= Robert Jardine (surgeon) =

Canadian surgeon (1862–1932)

Prof Robert Jardine FRSE FRCPSG (1862–1932) was a Nova Scotian who came to fame in Scotland as Professor of Midwifery at St Mungo's College in Glasgow.

==Life==
He was born in Jardineville on the Richibucto River in New Brunswick on 30 January 1862 the son of Thomas Jardine, shipbuilder, nephew of the founder of the town (in 1816), John Jardine. He attended Mount Allison College in New Brunswick then travelled to Scotland to finish his medical studies at the University of Edinburgh, graduating with an MD in 1889.
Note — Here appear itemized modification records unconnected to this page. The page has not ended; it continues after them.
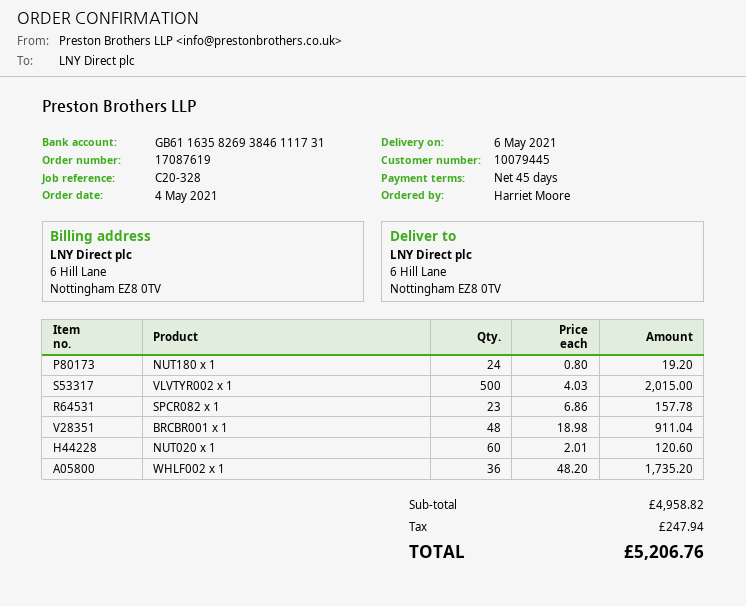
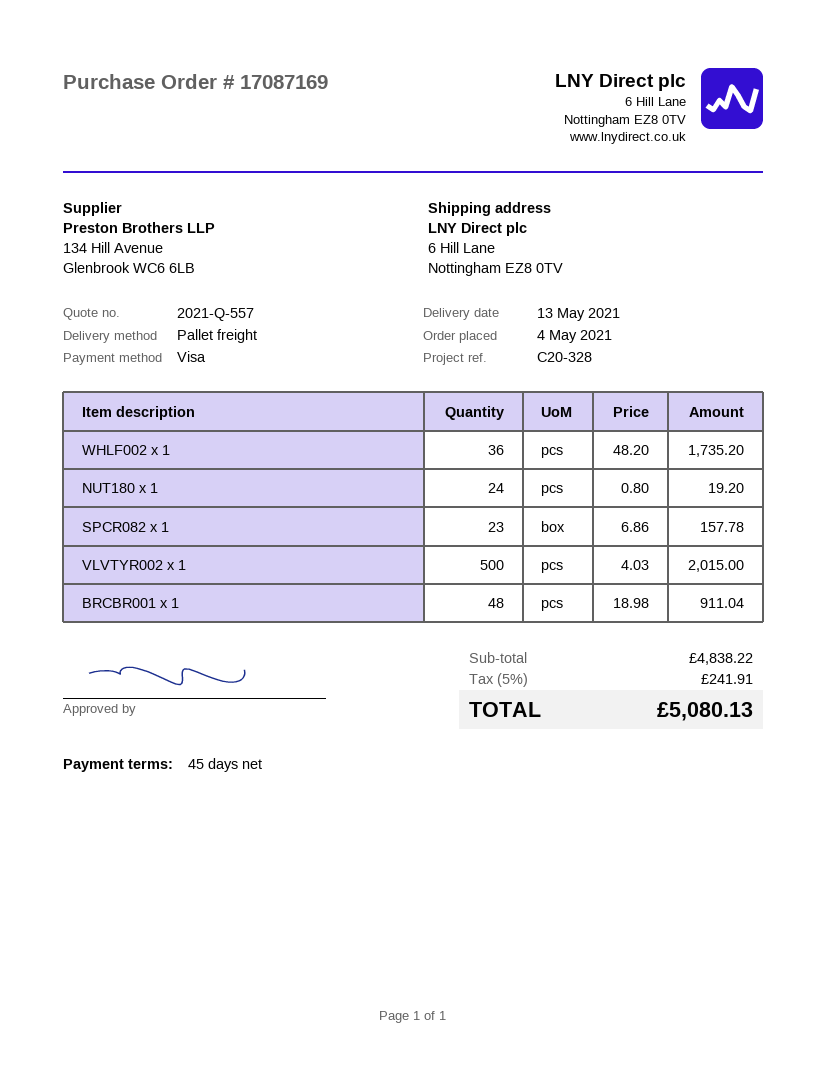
order number: 17087619 -> 17087169
delivery date: 2021-05-06 -> 2021-05-13
NUT020 x 1: 60 x 2.01 = 120.60 -> none
subtotal: 4958.82 -> 4838.22
tax: 247.94 -> 241.91
total: 5206.76 -> 5080.13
He set up private practice in Glasgow around 1890 at 3 Houldsworth Street and was living at 5 Clifton Terrace (now demolished). By 1910 he was living at 20 Royal Crescent in a Georgian terraced house in the Kelvingrove district. He also operated at Glasgow Royal Infirmary and lectured at its educational branch St Mungo's College. In 1901 he was elected a Fellow of the Royal Society of Edinburgh. His proposers were Alexander Russell Simpson Sir William Turner, Alexander Crum Brown, and John McLaren, Lord McLaren.

He died in Glasgow on 17 December 1932.

==Family==

In 1889 he married May Barbara Brymer.